Ashwin Sivakumar and Sreenidhi Surineni/ / Enlight Education and Harvard University
The British Government has announced that India origin students Ashwin Sivakumar and Sreenidhi Surineni are among the winners of the 2026 Marshall Scholarship, recognizing their outstanding academic achievement, leadership, and ambassadorial potential.
The Marshall Scholarship, established by an Act of Parliament in 1953 as a gesture of gratitude for the Marshall Plan, is funded by the UK government with additional support from leading British universities, the Association of Marshall Scholars, and partner foundations.
It enables outstanding American graduates to pursue postgraduate study in any discipline at top universities across the United Kingdom, fostering lasting intellectual and cultural exchange between the U.S. and the U.K.
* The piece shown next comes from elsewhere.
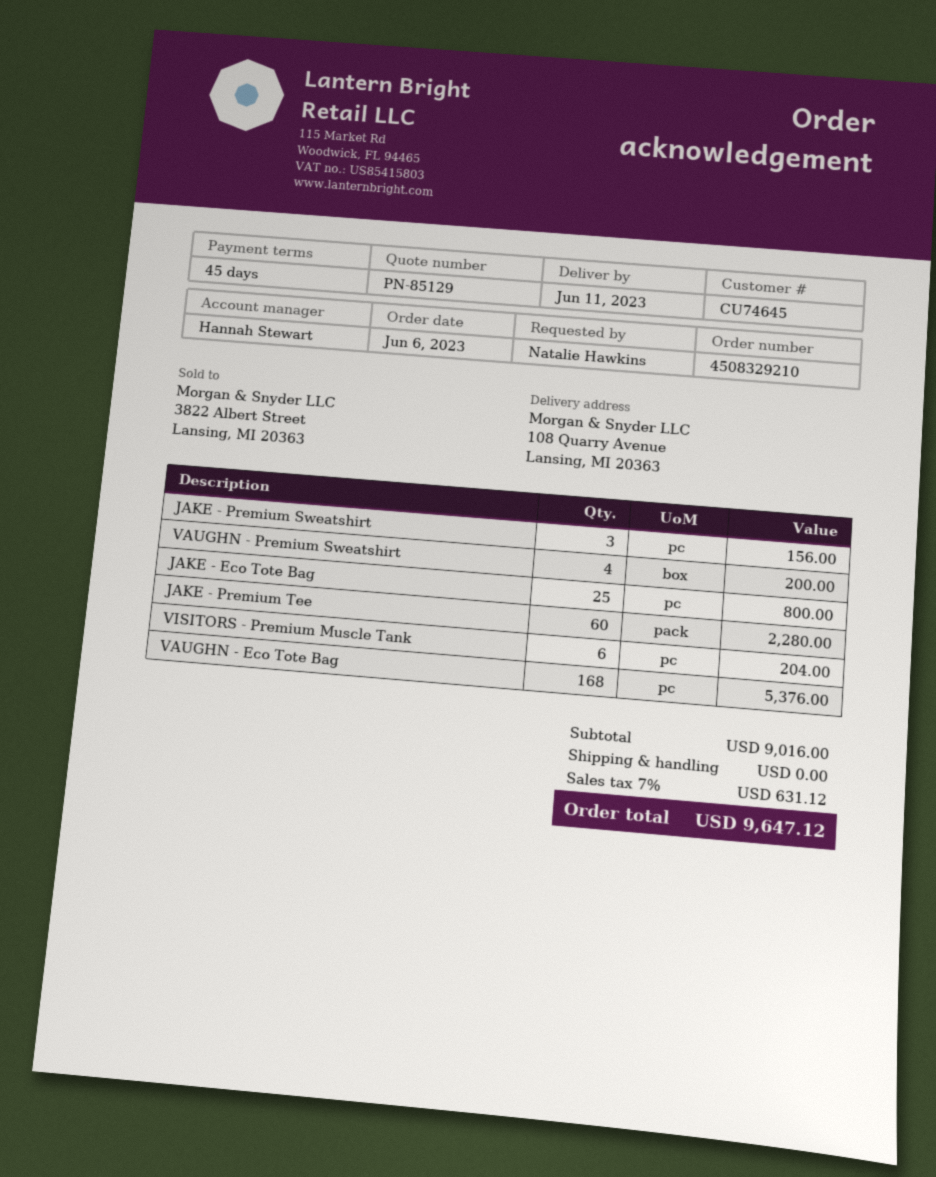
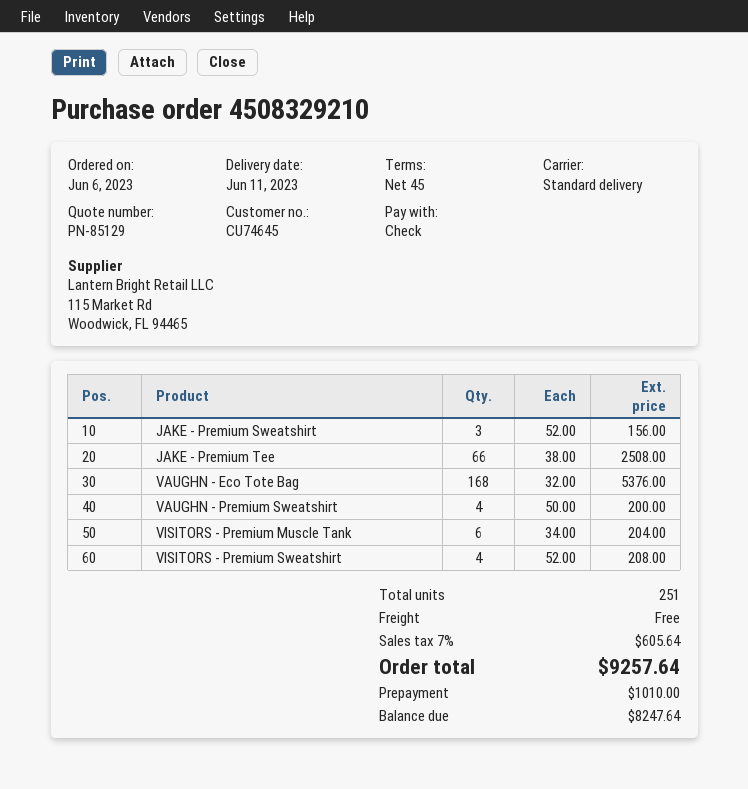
JAKE - Eco Tote Bag: 25 for 800.00 -> none
JAKE - Premium Tee: 60 for 2280.00 -> 66 for 2508.00
VISITORS - Premium Sweatshirt: none -> 4 for 208.00
tax: 7% = 631.12 -> 7% = 605.64
total: 9647.12 -> 9257.64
ALSO READ: Four Indian-Americans bag 2026 Rhodes Scholarships
Ashwin Sivakumar, a student of Integrative Biology at the Harvard University, he is fascinated by how organisms adapt. His research uses genetics to explore two big questions, how nature's incredible diversity evolved, and what allows species to cope with rapid human-driven environmental changes.
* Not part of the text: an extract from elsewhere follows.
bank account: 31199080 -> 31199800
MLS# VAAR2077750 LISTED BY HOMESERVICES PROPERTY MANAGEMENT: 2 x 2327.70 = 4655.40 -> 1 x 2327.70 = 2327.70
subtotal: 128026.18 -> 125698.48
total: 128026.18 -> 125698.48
He also founded The NativeBiota Project to champion birds and protect urban wildlife habitats. The project collaborates with the Pasadena Audubon Society, WWF-India, and numerous birding and naturalist communities to promote native urban ecosystems and document biodiversity across two continents.
Sreenidhi Surineni, an undergraduate at University of California- Riverside, studies the intersectionality of neuroscience, engineering, and computation, finding ways to better understand brain disease and improve patient care.
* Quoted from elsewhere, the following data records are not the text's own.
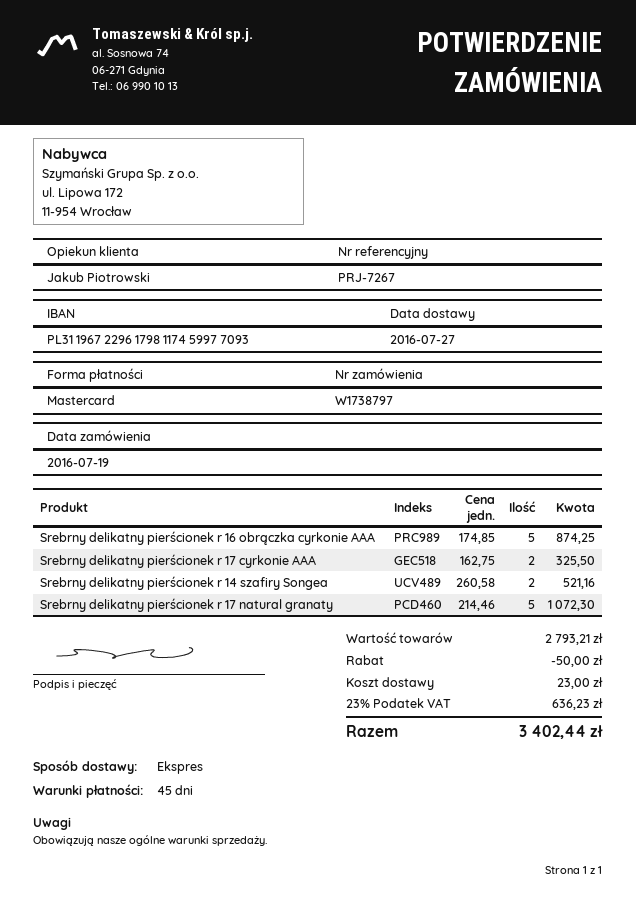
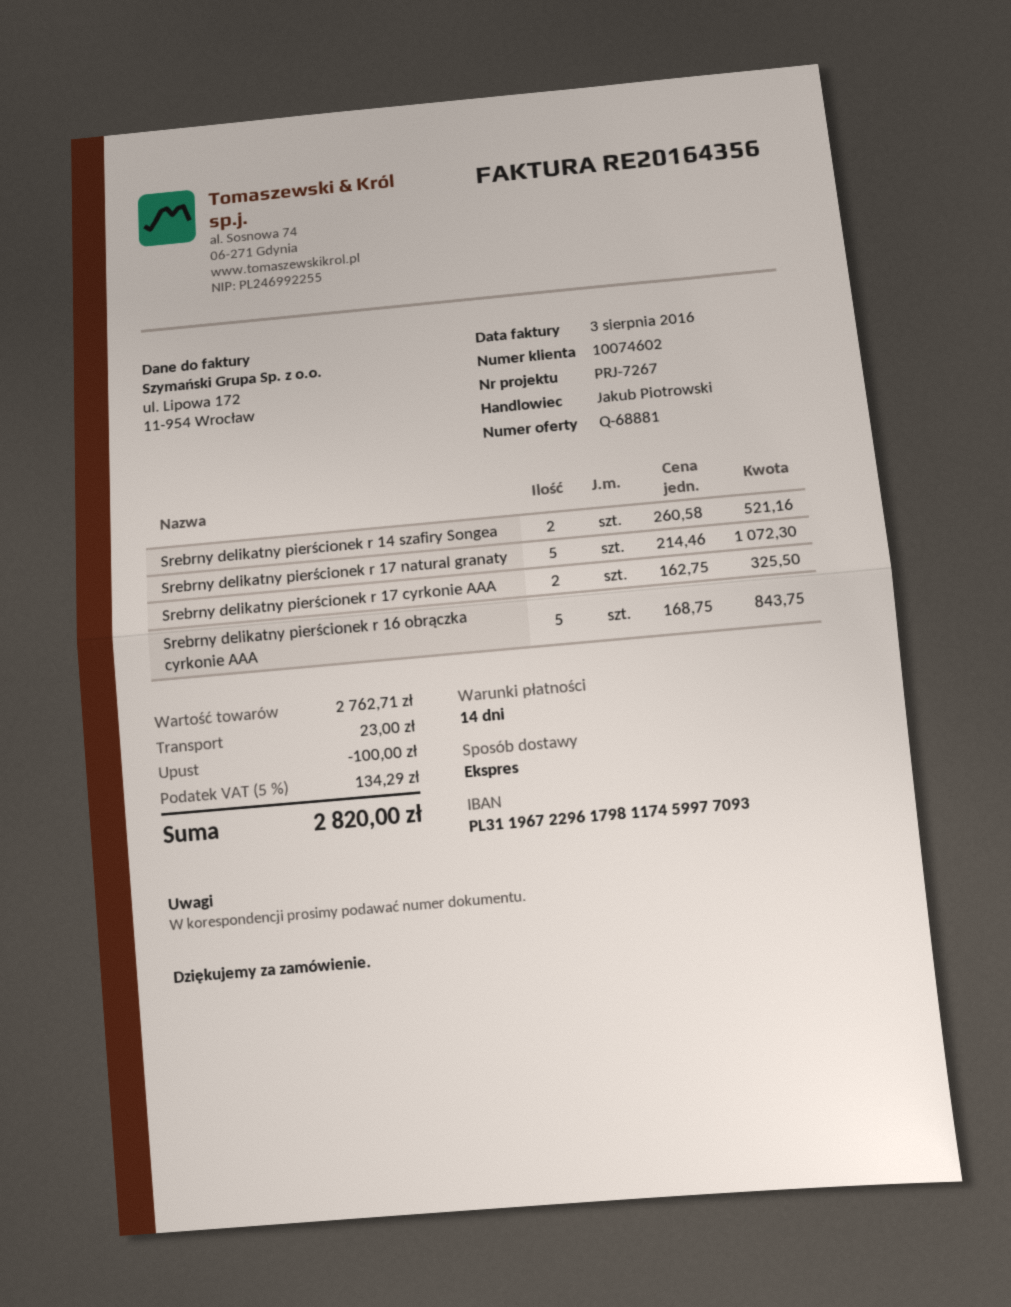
payment terms: 45 days -> 14 days
Srebrny delikatny pierścionek r 16 obrączka cyrkonie AAA: 5 x 174.85 = 874.25 -> 5 x 168.75 = 843.75
subtotal: 2793.21 -> 2762.71
discount: 50.00 -> 100.00
tax: 23% = 636.23 -> 5% = 134.29
total: 3402.44 -> 2820.00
Surineni is the Founder and CEO of Enlight Education, a nonprofit organization established in 2018. He has significantly impacted under-resourced elementary schools by raising over $20,000 for new science equipment and providing STEM education to students in the Inland Empire and India.
Other than Sivakumar and Sivakumar, Maya Butani from Princeton University and Dhruvak Mirani from the University of Maryland are also among the 43 winners of the 2026 Marshall Scholarship.